··· Available records

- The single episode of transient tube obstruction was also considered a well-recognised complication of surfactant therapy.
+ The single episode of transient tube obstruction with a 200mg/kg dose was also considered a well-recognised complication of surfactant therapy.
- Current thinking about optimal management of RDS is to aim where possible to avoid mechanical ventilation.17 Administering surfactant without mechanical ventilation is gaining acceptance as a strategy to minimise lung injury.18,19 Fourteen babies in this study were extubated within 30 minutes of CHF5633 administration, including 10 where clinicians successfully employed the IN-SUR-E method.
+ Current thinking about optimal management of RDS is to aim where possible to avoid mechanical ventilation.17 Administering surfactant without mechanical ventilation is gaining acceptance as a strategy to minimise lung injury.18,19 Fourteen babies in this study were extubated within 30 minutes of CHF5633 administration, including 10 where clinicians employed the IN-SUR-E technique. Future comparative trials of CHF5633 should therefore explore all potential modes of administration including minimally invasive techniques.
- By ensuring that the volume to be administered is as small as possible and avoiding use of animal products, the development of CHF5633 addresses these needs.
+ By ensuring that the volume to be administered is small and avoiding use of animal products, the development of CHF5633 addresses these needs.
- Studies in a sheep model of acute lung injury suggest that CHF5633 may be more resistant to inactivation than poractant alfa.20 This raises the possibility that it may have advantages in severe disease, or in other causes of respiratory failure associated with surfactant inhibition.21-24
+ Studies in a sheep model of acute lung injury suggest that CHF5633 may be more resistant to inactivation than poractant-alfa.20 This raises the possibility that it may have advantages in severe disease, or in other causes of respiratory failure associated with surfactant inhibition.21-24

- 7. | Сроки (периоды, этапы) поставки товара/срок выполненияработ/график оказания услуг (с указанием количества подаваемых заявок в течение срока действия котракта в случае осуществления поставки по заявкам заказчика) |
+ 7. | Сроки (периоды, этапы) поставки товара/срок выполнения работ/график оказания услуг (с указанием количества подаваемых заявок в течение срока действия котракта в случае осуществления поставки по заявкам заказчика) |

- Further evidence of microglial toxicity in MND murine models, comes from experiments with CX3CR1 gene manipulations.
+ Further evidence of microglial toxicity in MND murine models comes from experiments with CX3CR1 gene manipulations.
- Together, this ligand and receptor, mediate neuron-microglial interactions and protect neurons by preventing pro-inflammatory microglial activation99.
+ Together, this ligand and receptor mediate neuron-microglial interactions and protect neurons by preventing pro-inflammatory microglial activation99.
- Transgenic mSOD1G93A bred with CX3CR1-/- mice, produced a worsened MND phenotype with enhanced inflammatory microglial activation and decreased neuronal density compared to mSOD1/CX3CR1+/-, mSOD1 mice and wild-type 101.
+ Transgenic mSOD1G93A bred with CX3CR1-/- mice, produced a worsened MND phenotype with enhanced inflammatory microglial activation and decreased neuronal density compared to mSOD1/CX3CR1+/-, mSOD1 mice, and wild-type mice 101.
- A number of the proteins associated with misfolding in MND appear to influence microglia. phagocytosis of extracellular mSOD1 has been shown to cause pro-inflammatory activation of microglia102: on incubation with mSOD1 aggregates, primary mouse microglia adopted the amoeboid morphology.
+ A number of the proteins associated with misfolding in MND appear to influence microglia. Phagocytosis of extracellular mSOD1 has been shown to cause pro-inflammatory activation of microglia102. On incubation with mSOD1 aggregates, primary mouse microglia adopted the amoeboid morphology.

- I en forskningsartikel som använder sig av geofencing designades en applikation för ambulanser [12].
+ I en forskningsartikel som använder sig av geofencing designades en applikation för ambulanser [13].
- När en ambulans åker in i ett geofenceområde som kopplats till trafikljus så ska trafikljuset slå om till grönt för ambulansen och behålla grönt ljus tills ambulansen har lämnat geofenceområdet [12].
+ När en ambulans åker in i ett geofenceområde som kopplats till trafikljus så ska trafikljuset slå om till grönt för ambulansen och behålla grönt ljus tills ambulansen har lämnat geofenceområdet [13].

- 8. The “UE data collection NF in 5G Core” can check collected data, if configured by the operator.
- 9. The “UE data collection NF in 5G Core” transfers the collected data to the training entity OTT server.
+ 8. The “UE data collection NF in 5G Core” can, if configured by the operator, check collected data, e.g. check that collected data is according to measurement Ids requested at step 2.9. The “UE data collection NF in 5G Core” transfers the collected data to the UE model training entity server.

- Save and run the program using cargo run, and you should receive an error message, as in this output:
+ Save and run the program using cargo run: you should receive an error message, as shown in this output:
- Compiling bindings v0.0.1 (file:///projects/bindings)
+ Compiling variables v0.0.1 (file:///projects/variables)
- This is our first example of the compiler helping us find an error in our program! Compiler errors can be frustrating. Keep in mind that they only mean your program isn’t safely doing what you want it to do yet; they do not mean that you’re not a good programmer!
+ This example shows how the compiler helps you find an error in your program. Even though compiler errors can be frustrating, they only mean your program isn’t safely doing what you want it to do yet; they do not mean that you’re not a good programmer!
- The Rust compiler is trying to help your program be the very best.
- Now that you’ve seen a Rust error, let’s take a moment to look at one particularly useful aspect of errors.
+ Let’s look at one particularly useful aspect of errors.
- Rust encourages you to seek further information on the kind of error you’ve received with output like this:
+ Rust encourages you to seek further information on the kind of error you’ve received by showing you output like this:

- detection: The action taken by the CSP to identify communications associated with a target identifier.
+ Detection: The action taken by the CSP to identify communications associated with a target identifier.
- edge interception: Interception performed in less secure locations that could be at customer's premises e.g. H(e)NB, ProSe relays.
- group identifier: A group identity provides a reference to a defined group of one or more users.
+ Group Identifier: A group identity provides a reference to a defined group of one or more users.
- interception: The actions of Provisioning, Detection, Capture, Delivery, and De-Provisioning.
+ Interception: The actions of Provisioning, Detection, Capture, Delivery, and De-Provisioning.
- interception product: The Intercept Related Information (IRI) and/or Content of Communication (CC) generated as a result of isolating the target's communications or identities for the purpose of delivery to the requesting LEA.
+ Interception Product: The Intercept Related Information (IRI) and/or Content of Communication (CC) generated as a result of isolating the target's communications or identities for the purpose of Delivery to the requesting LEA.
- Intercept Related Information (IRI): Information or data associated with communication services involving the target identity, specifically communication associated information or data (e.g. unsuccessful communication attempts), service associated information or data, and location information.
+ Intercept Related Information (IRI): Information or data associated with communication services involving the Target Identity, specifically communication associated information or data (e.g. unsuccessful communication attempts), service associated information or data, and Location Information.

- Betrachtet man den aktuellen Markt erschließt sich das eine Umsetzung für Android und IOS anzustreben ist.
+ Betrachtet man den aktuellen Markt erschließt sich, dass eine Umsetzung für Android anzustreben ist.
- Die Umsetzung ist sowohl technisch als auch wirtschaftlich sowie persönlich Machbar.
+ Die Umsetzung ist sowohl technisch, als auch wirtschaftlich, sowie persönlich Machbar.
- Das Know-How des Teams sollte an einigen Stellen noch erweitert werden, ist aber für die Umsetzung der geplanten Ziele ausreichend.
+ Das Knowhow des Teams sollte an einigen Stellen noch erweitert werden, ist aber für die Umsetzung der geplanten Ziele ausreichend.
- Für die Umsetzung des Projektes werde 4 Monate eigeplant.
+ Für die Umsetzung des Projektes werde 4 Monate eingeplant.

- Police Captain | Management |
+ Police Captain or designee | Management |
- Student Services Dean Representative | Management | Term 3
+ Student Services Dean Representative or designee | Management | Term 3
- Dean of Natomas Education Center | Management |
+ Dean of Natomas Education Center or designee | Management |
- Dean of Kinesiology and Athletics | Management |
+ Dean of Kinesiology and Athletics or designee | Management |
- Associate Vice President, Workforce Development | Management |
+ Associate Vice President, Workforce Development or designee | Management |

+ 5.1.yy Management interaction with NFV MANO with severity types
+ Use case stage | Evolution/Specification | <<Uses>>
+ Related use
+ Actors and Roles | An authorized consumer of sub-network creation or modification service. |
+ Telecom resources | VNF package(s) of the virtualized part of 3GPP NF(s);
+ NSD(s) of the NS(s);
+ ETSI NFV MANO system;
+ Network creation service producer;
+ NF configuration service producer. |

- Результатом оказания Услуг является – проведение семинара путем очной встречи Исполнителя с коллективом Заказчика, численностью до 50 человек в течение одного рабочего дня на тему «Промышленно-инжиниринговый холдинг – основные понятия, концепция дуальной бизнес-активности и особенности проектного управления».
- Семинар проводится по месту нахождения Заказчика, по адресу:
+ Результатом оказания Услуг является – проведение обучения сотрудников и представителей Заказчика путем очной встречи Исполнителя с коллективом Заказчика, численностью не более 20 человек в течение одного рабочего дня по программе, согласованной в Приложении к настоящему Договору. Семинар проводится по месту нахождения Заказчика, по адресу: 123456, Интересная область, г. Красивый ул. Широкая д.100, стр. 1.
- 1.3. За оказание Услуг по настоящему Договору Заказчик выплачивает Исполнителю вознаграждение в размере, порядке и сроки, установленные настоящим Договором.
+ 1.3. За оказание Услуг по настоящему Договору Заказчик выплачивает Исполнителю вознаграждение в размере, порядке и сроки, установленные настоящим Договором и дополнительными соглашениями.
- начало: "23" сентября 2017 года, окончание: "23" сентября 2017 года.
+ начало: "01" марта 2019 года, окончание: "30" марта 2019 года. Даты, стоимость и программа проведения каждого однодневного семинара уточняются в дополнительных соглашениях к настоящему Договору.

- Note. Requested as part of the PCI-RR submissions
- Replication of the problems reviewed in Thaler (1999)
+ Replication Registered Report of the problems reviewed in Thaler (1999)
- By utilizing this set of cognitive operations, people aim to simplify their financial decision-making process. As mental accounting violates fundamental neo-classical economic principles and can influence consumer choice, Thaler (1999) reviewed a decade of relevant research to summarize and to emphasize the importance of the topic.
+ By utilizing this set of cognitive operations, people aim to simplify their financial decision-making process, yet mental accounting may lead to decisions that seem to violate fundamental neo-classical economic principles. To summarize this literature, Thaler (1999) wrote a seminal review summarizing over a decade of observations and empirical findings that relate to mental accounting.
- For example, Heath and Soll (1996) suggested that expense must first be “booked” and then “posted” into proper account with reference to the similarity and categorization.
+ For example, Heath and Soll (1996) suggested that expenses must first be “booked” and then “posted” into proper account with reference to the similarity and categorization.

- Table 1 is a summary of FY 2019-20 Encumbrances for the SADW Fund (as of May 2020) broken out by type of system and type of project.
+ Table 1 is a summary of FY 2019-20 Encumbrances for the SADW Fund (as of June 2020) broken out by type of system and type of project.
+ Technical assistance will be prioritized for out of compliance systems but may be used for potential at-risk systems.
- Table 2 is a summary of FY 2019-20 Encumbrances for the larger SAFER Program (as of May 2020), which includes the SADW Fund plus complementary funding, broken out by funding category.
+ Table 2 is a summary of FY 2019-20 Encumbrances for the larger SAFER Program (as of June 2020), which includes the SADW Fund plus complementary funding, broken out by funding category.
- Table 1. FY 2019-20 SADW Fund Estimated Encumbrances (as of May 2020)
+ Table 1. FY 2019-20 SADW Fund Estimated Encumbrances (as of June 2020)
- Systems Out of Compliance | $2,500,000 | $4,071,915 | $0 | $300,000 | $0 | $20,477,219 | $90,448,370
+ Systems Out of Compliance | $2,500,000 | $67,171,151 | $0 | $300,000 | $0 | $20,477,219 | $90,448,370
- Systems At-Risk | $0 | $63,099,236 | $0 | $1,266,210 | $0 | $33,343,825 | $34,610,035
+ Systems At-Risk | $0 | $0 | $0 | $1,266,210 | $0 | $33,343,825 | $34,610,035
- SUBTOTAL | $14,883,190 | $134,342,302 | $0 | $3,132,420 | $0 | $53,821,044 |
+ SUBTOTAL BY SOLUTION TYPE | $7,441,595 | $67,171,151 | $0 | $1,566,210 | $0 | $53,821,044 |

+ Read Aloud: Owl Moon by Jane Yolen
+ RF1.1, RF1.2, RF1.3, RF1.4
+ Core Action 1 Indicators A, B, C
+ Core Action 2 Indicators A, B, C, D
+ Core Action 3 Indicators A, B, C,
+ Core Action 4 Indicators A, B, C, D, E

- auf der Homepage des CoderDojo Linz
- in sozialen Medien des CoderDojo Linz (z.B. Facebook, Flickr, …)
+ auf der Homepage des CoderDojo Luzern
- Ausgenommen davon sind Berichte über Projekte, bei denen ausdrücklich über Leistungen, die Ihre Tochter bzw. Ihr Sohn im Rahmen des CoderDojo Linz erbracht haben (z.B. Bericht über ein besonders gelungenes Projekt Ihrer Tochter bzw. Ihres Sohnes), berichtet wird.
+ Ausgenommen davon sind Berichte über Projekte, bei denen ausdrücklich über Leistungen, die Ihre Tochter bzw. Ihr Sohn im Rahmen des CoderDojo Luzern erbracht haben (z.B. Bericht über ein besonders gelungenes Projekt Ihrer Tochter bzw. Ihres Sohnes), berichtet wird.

······

Your answer should consist of each line of the data above in which the word "purpose" occurs.

▶ **Reply**:
- interception product: The Intercept Related Information (IRI) and/or Content of Communication (CC) generated as a result of isolating the target's communications or identities for the purpose of delivery to the requesting LEA.
+ Interception Product: The Intercept Related Information (IRI) and/or Content of Communication (CC) generated as a result of isolating the target's communications or identities for the purpose of Delivery to the requesting LEA.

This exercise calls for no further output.